To think about love, we can read Feast of Plato, and to be interested, with the speech of Aristophanes, in the myth of the primitive androgyne. At the same time, we can get to the point with Half you, half me : “You are half you / You are half me / Upside down / The place upside down / Half you / And half me / I am your vice and versa”.

_There is no more after _ (“It is because you are another / It is because I am another: / We are foreigners / In Saint-Germain-des-près”) enters into correspondence with Pascal (“He no longer loves this person he loved ten years ago. I think so: she’s not the same, and neither is he”). And reciprocally !********

A companion of struggle (s)

But Béart is also a “charming dynamiter” (Yvan Audouart, 1973) who, as an acid polemicist, tracks down the drifts and the crossings of time. His songs feed a critical philosophy of our time, and can shed light on and consolidate many battles.
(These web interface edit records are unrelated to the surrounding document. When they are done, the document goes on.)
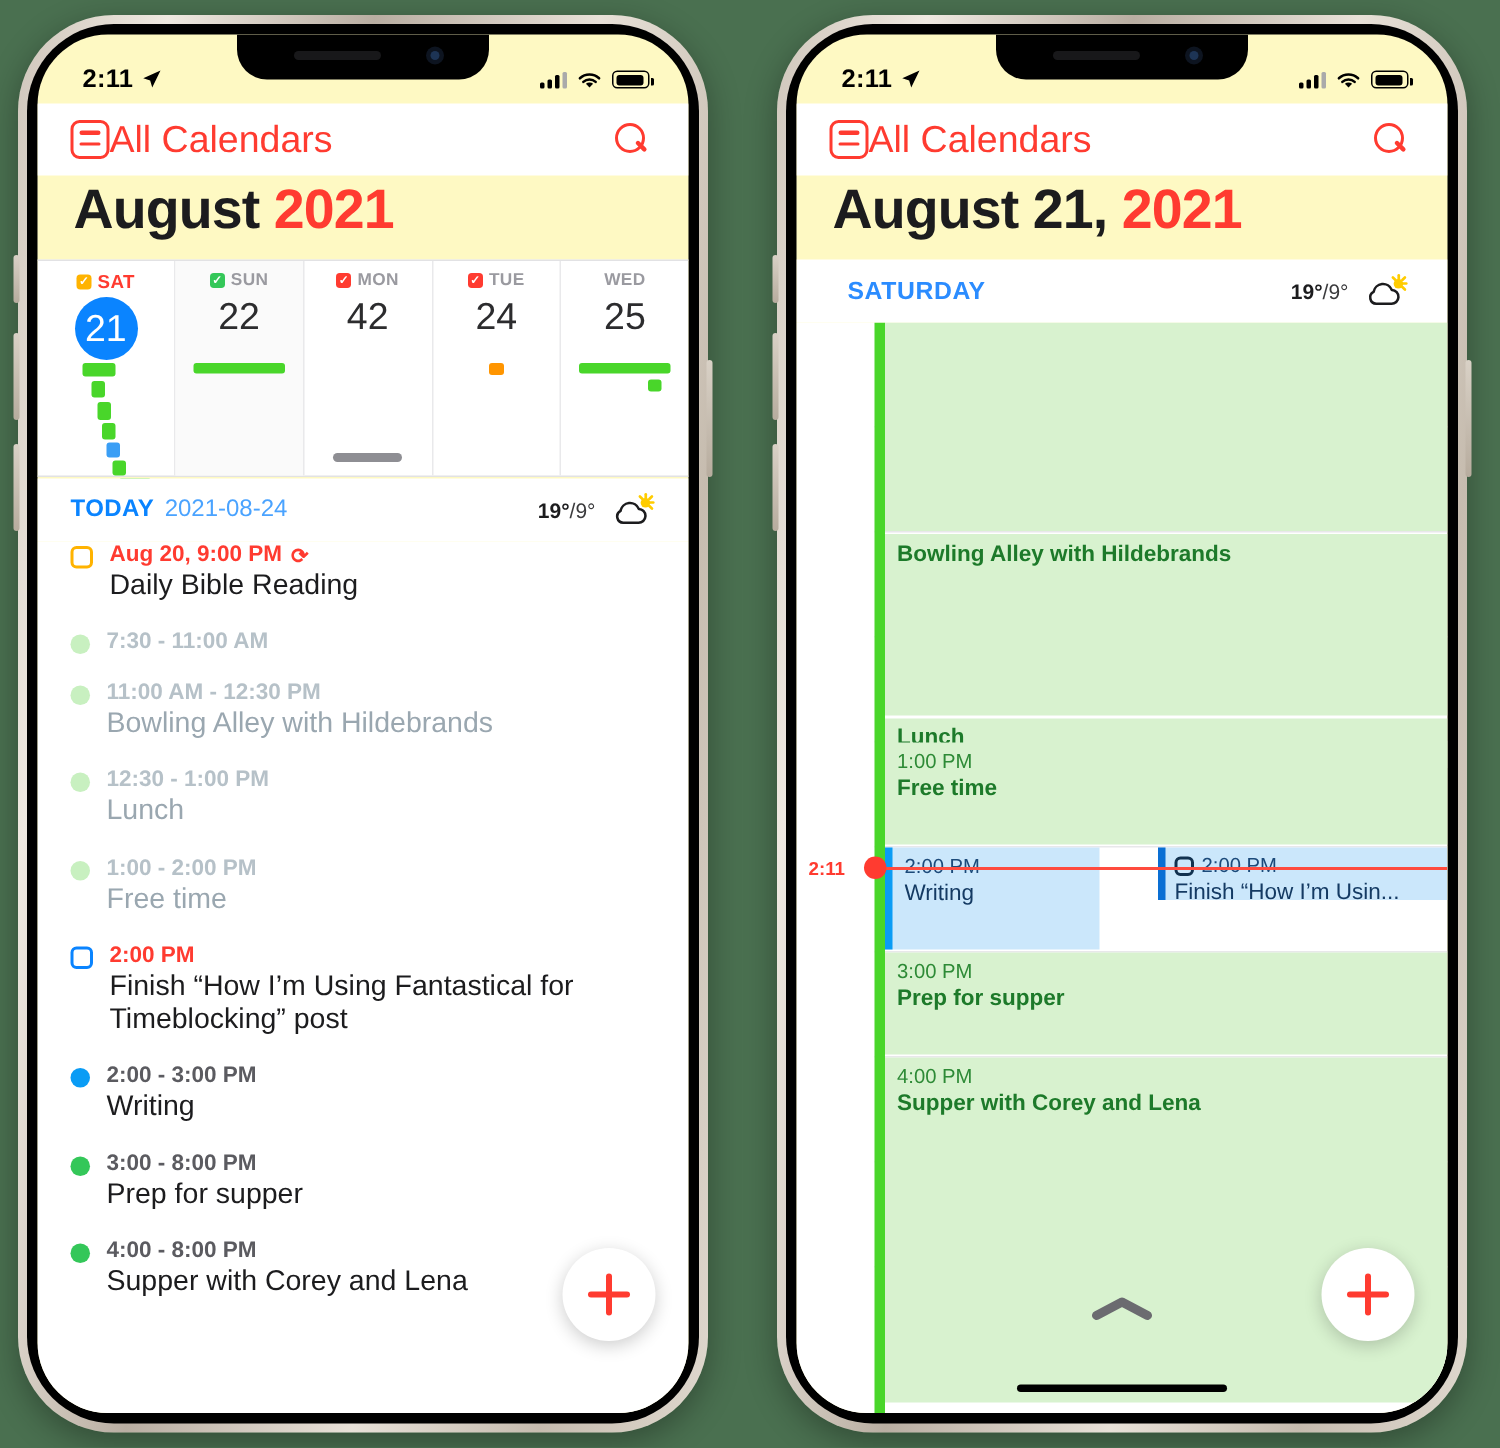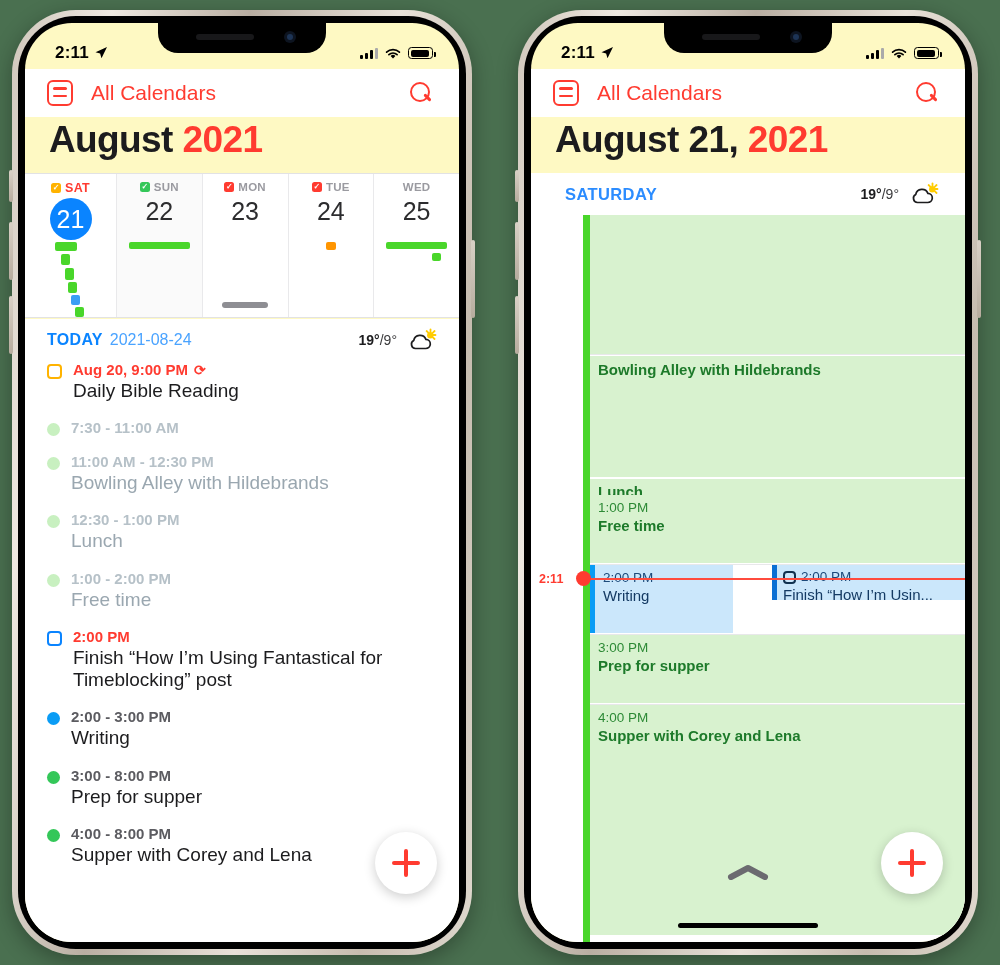--- a/index.html
+++ b/index.html
@@ -76,21 +76,21 @@
 
   
   .navbar {
     position:absolute; top:46px; left:0; right:0; height:48px; z-index:20;
     display:flex; align-items:center; padding:0 26px 0 22px; background:#fff;
   }
   .cal-icon { width:26px; height:26px; border:2.6px solid #ff3b30; border-radius:6px; position:relative; flex:0 0 auto; }
   .cal-icon i { position:absolute; left:4px; right:4px; height:2.6px; background:#ff3b30; border-radius:2px; }
   .cal-icon i:nth-child(1){ top:5px; }
   .cal-icon i:nth-child(2){ top:12.5px; }
-  .nav-title { color:#ff3b30; font-size:21px; margin-left:18px; }
+  .nav-title { color:#ff3b30; font-size:25px; }
   .search-ico { margin-left:auto; width:24px; height:24px; position:relative; }
   .search-ico::before { content:""; position:absolute; left:1px; top:1px; width:16px; height:16px;
     border:2.6px solid #ff3b30; border-radius:50%; }
   .search-ico::after { content:""; position:absolute; left:14px; top:15px; width:9px; height:2.8px;
     background:#ff3b30; border-radius:2px; transform:rotate(45deg); }
 
   
   .bigtitle { position:absolute; top:96px; left:24px; font-size:37px; font-weight:bold;
               color:#1c1c1e; letter-spacing:-.6px; z-index:20; white-space:nowrap; }
   .bigtitle .yr { color:#ff3b30; font-weight:bold; }
@@ -263,21 +263,21 @@
         </div>
       </div>
 
       <div class="daycol">
         <div class="dayhead">
           <span class="cbox" style="background:#ff3b30">
               <span>✓</span>
             </span>
           <span class="dow">MON</span>
         </div>
-        <div class="daynum">23</div>
+        <div class="daynum">42</div>
         <div class="dragbar"></div>
       </div>
 
       <div class="daycol">
         <div class="dayhead">
           <span class="cbox" style="background:#ff3b30">
               <span>✓</span>
             </span>
           <span class="dow">TUE</span>
         </div>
Fight against bureaucracy, with Sleeping with a bureaucrat or, better yet, The paper, song of astonishing inventiveness, that only Béart could write: “A forza da bouffa dou papel / We end up vénir ginnjouille / Bouffa dou papel dou papel dou papel / Chié pas bounn por le batrachouï”.

Against violence against women, with Beat them : “In the cities, in the countryside / Instead of kissing their companions / Husbands like lovers / You knock them out fluently / No, I don’t know how to beat women / Beat them yourself if you want”.

Guy Béart – Defeat them.

Fight against lies and fake news, with The truth ; and Today’s proverbs, which one would think written for Trump: “Two and two is five or three / To think so, we are four / Two and two are five or three / What is is what we believe”

And at a time when the development of a “new sensitive reason” (The world of 12/22/20) leads to a different look at animals, Donkey (1957) can be seen as a premonitory manifesto: “On your legs, I hurtle down / The trails in the morning. / Donkey bugger, I am a donkey, / We are one”.

A photo taken on December 18, 1988 shows French singer Guy Beart during his concert at the Olympia in Paris.
Pierre Verdy / AFP

The danger, for philosophers, and intellectuals in general, is to spend their lives on theories while life goes. A little song can be enough to alert us to this danger, and to prevent us from taking the wrong path, that is to say from taking the wrong life. It is by singing this song for pleasure that we will avoid having to sing it out of despair: “I spent my life / Has theories / And life will … / Whole years / Near lights / Who does not were not shining / And life goes ”.

A whole life goes by. On the cover of the first 33 rpm, Jacques Grello had written: “spin some Béart, you’ll see, it doesn’t wear out”. “The integral Béart” which has just been published (September 2020) allows to verify it on 446 titles. Each time, it’s never just a song. But three minutes are enough to provoke a joy that tastes of eternity.